# Combining several cost functions

<!-- {{ add_binder_block(page) }} -->

## Introduction

In `ruptures`, change point detection procedures make use of only one cost function.
The choice of the cost function is critical as it is related to the type of change to find. 
For instance, [CostL2](../user-guide/costs/costl2.md) can detect shifts in the mean, [CostNormal](../user-guide/costs/costnormal.md) can detect shifts in the mean and the covariance structure, [CostAR](../user-guide/costs/costautoregressive.md) can detect shifts in the auto-regressive structure, etc.

However, in many settings, several types of changes co-exist in the same signal and a single cost function is not able to spot all changes simultaneously.
To cope with this issue, a procedure to merge several cost functions has been introduced [[Katser2021]](#Katser2021).
In a nutshell, a number of costs can be combined to yield an aggregated cost function which is sensitive to several types of changes.
The aggregated cost can then be used with any search method (such as the [window search method](../user-guide/detection/window.md)) to create change point detection algorithm.

This example illustrates the aggregation procedure, also referred to as an ensemble model.
Here, only [dynamic programming](../user-guide/detection/dynp.md) is considered, but all other search methods (e.g. [window sliding search method](../user-guide/detection/window.md), [PELT](../user-guide/detection/pelt.md), [binary segmentation](../user-guide/detection/binseg.md)) could be used.
In addition, the number of changes is assumed to be known by the user.
More details can be found in the original paper introducing the cost aggregation procedure [[Katser2021]](#Katser2021).

## Setup

First, we make the necessary imports and generate a multivariate toy signal which contains mean shifts and linear changes (i.e. changes in the linear relationship between the dimensions of the signal). 

In [None]:
import matplotlib.pyplot as plt  # for display purposes
import numpy as np

import ruptures as rpt  # our package
from ruptures.metrics import hamming

# generate a signal
n_samples, n_dims, sigma = 500, 3, 4
n_bkps = 10  # number of breakpoints

# to make it more complex, we concatenate two different signals together
signal_constant, bkps_constant = rpt.pw_constant(
    n_samples=n_samples // 2, n_features=n_dims, n_bkps=n_bkps // 2, noise_std=sigma
)

signal_linear, bkps_linear = rpt.pw_linear(
    n_samples=n_samples // 2,
    n_features=n_dims - 1,
    n_bkps=n_bkps - n_bkps // 2 - 1,
    noise_std=0,
)

signal = np.r_[signal_constant, signal_linear]
bkps_true = sorted(bkps_constant + list(np.array(bkps_linear) + n_samples // 2))

# z-normalization
signal = (signal - signal.mean(axis=0)) / signal.std(axis=0)
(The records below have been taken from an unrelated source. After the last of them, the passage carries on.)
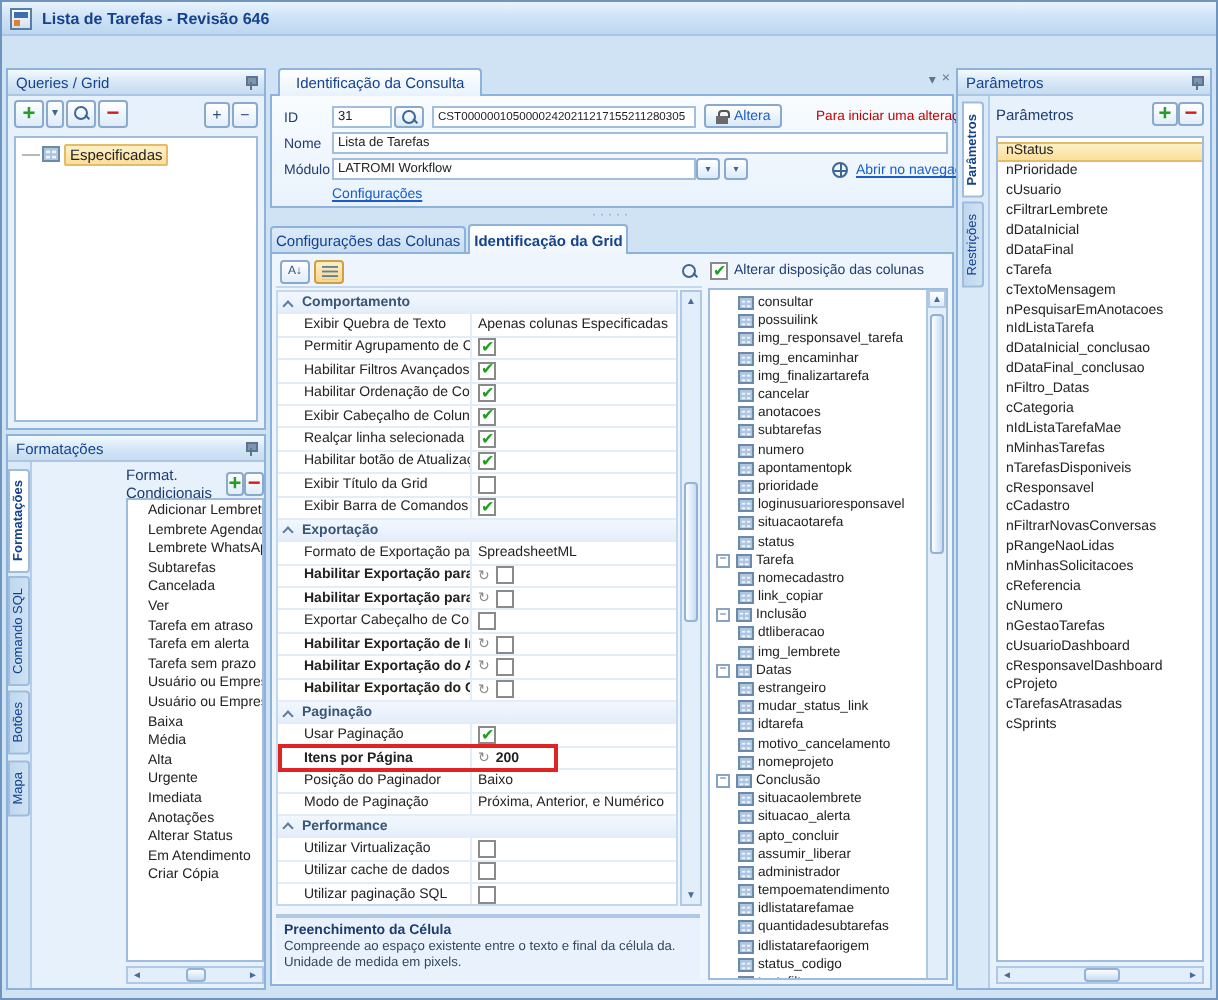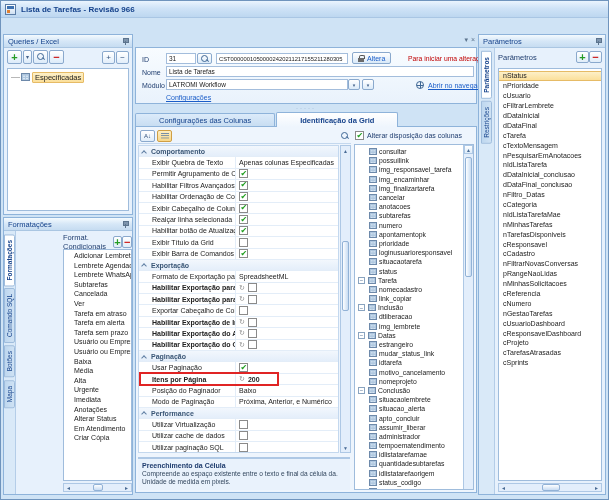--- a/index.html
+++ b/index.html
@@ -91,21 +91,21 @@
   .hint-red { position:absolute; font-size:6.8px; color:#c00000; white-space:nowrap; }
   .link { font-size:7px; color:#1a5dc8; text-decoration:underline; cursor:pointer; white-space:nowrap; }
   .globe-glyph { width:8px; height:8px; border:1px solid #3f6795; border-radius:50%; position:relative; display:inline-block; }
   .globe-glyph::before { content:""; position:absolute; left:50%; top:0; bottom:0; width:1px; background:#3f6795; }
   .globe-glyph::after { content:""; position:absolute; top:50%; left:0; right:0; height:1px; background:#3f6795; }
 
   .splitter-dots { position:absolute; left:0; right:0; top:71px; height:6px; display:flex; align-items:center; justify-content:center;
     font-size:6px; color:#7a99bd; letter-spacing:2px; }
 
   .settings-tabs { position:absolute; left:0; top:78px; right:0; height:15px; display:flex; align-items:flex-end; }
-  .stab { height:14px; padding:0 23px; display:flex; align-items:center; font-size:7.5px; color:#15428b;
+  .stab { height:14px; padding:0 2px; display:flex; align-items:center; font-size:7.5px; color:#15428b;
     background:linear-gradient(#dcebfa,#c6dcf1); border:1px solid #8eb3da; border-bottom:none; border-radius:2px 2px 0 0; margin-right:1px; }
   .stab.selected { background:linear-gradient(#ffffff,#eef5fd); font-weight:bold; height:15px; z-index:2; }
   .tabrow-btns { position:absolute; right:2px; top:2px; display:flex; gap:3px; font-size:7px; color:#5c748e; }
 
   .settings-box { position:absolute; left:0; right:0; top:92px; bottom:3px; border:1px solid #8eb3da; background:#eef5fd; }
 
   
   .prop-col { position:absolute; left:2px; top:2px; width:213px; bottom:2px; }
   .prop-toolbar { height:15px; display:flex; align-items:center; gap:2px; padding:1px 2px; border-bottom:1px solid #c4d8ee; }
   .prop-toolbar .sq { width:15px; height:12px; border:1px solid #8aa9cd; border-radius:2px; background:linear-gradient(#fff,#e0edf9);
@@ -166,27 +166,27 @@
 
   input { outline:none; }
 </style>
 </head>
 <body>
 
 <div class="window">
 
   <div class="titlebar">
     <span class="app-icon"></span>
-    <span class="title-text">Lista de Tarefas - Revisão 966</span>
+    <span class="title-text">Lista de Tarefas - Revisão 646</span>
   </div>
 
 
   <div class="panel queries-panel">
     <div class="panel-header">
-      <span>Queries / Excel</span>
+      <span>Queries / Grid</span>
       <span class="spacer"></span>
       <span class="pin-icon"></span>
     </div>
     <div class="queries-toolbar">
       <span class="icon-btn">
           <span class="glyph-plus">+</span>
         </span>
       <span class="icon-btn small">
           <span>▾</span>
         </span>
@@ -268,20 +268,21 @@
               <span class="thumb"></span>
             </span>
           <span class="arr">►</span>
         </div>
       </div>
     </div>
   </div>
 
   <div class="main">
 
+    <div class="id-tab">Identificação da Consulta</div>
 
     <div class="id-box">
       <span class="form-label" style="left:6px; top:8px;">ID</span>
       <input class="tf" style="left: 30px; top: 5px; width: 30px;" value="31">
       <span class="icon-btn" style="position:absolute; left:61px; top:5px; height:11px;">
           <span class="search-glyph"></span>
         </span>
       <input class="tf" style="left: 80px; top: 5px; width: 132px; font-size: 5.8px;" value="CST00000010500002420211217155211280305">
       <span class="altera-btn" style="left:216px; top:4px;">
         <span class="lock-glyph"></span>

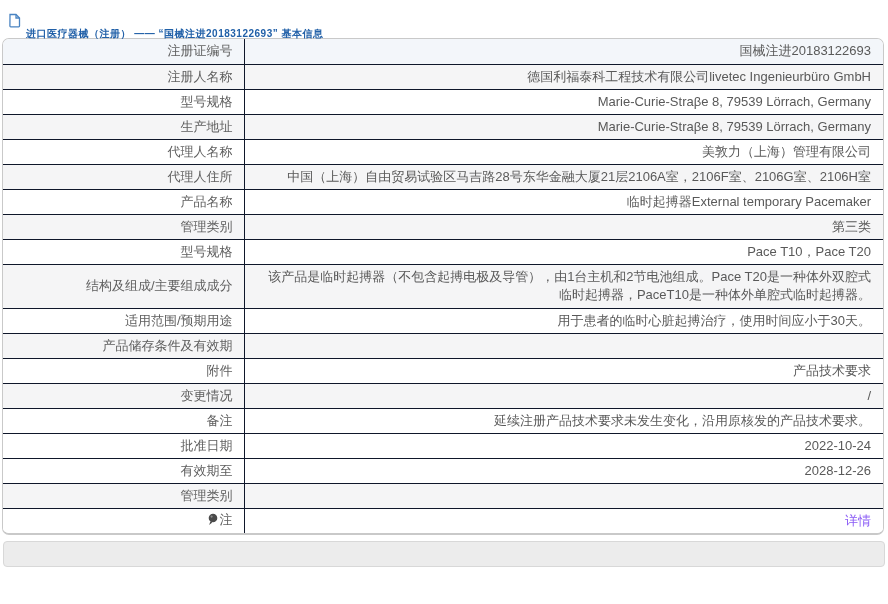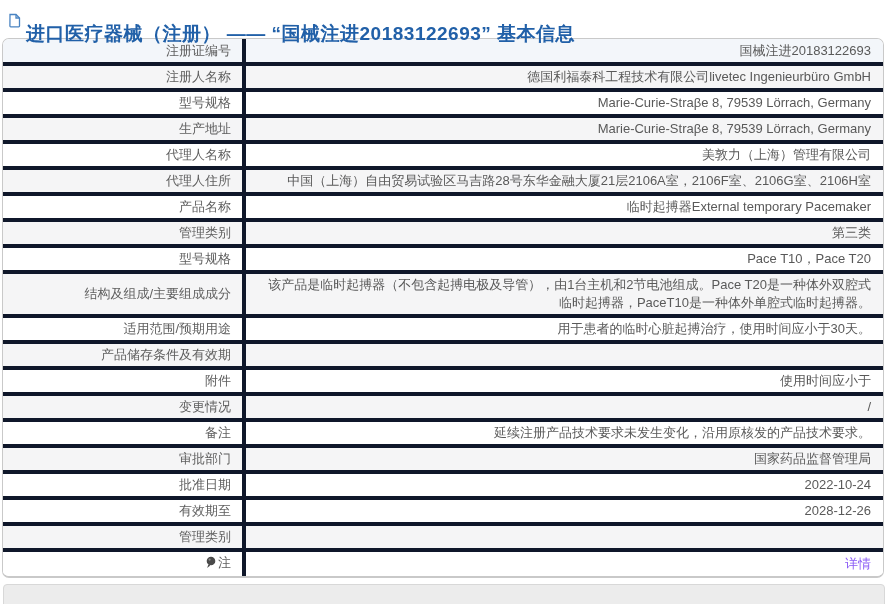--- a/index.html
+++ b/index.html
@@ -11,42 +11,42 @@
   }
   .page-header {
     padding: 9px 0 0 7px;
     display: flex;
     align-items: center;
     gap: 4px;
     height: 30px;
   }
   .doc-icon { display: inline-flex; flex: 0 0 auto; }
   .page-title {
-    font-size: 19px;
+    font-size: 10px;
     font-weight: bold;
     color: #2160a8;
     letter-spacing: 0.5px;
     white-space: nowrap;
     margin-top: 28px;
   }
   .panel {
     margin: 8px 4px 0 2px;
     border: 1px solid #c9c9c9;
     border-bottom-width: 2px;
     border-radius: 7px;
     overflow: hidden;
     background: #fff;
   }
   table.info-table {
     width: 100%;
     border-collapse: collapse;
     table-layout: fixed;
   }
   .info-table td {
-    border: 4px solid #0f172a;
+    border: 1px solid #0f172a;
     font-size: 13px;
     color: #595959;
     height: 25px;
     line-height: 18px;
     vertical-align: middle;
   }
   
   .info-table tr td:first-child { border-left: none; }
   .info-table tr td:last-child  { border-right: none; }
   .info-table tr:first-child td { border-top: none; }
@@ -139,33 +139,29 @@
       <tr class="row-white">
         <td class="label">适用范围/预期用途</td>
         <td class="value">用于患者的临时心脏起搏治疗，使用时间应小于30天。</td>
       </tr>
       <tr class="row-gray">
         <td class="label">产品储存条件及有效期</td>
         <td class="value"></td>
       </tr>
       <tr class="row-white">
         <td class="label">附件</td>
-        <td class="value">使用时间应小于</td>
+        <td class="value">产品技术要求</td>
       </tr>
       <tr class="row-gray">
         <td class="label">变更情况</td>
         <td class="value">/</td>
       </tr>
       <tr class="row-white">
         <td class="label">备注</td>
         <td class="value">延续注册产品技术要求未发生变化，沿用原核发的产品技术要求。</td>
-      </tr>
-      <tr class="row-gray">
-        <td class="label">审批部门</td>
-        <td class="value">国家药品监督管理局</td>
       </tr>
       <tr class="row-white">
         <td class="label">批准日期</td>
         <td class="value">2022-10-24</td>
       </tr>
       <tr class="row-white">
         <td class="label">有效期至</td>
         <td class="value">2028-12-26</td>
       </tr>
       <tr class="row-gray">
The following plot shows the signal and the true change points (changes occur when the background colour shifts from blue to pink and vice versa).

In [None]:
# show the signal
fig, ax_array = rpt.display(signal, bkps_true)

## Using one cost function at a time

Recall that two types of changes are present in the previous signal: mean shifts and linear changes.
The most adapted costs for these types are:

- [CostL2](../user-guide/costs/costl2.md) (for mean shifts),
- [CostLinear](../user-guide/costs/costlinear.md) (for linear changes).

The following cell shows that using a single cost function is not enough to detect all changes.

In [None]:
list_of_cost_functions = ["l2", "linear"]

for cost_str in list_of_cost_functions:
    # Compute the changes
    algo = rpt.Dynp(model=cost_str).fit(signal)
    predicted_bkps = algo.predict(n_bkps=n_bkps)
    # Display the prediction
    fig, (ax,) = rpt.display(signal[:, 0], bkps_true, predicted_bkps)
    ax.margins(x=0)
    ax.set_title(
        f"Cost {cost_str} (Hamming error: {hamming(bkps_true, predicted_bkps):.2f})"
    )

In the previous plots, only the first dimension of the signal is shown. The hamming error is also added. It goes from 0 to 1, the lower the better.

The first plot shows that the [CostL2](../user-guide/costs/costl2.md) allows the [dynamic programming detector](../user-guide/detection/dynp.md) to find the true breakpoints only on the first part of the signal. Whereas the second plot tells us that the [CostLinear](../user-guide/costs/costlinear.md) is less helpful on the entire signal.
The overall performance of the two detectors is not satisfying.

## Using several cost functions: the ensemble method

Roughly, the ensemble method scales each individual score and aggregates them to get a new score which will allow us to get a better prediction of the changepoints.

In [[Katser2021]](#Katser2021), the authors perform multiple tests on several scaling and aggregation functions on two datasets. It turned out that the *MinMax* scaling function and the *Min* aggregation function worked best.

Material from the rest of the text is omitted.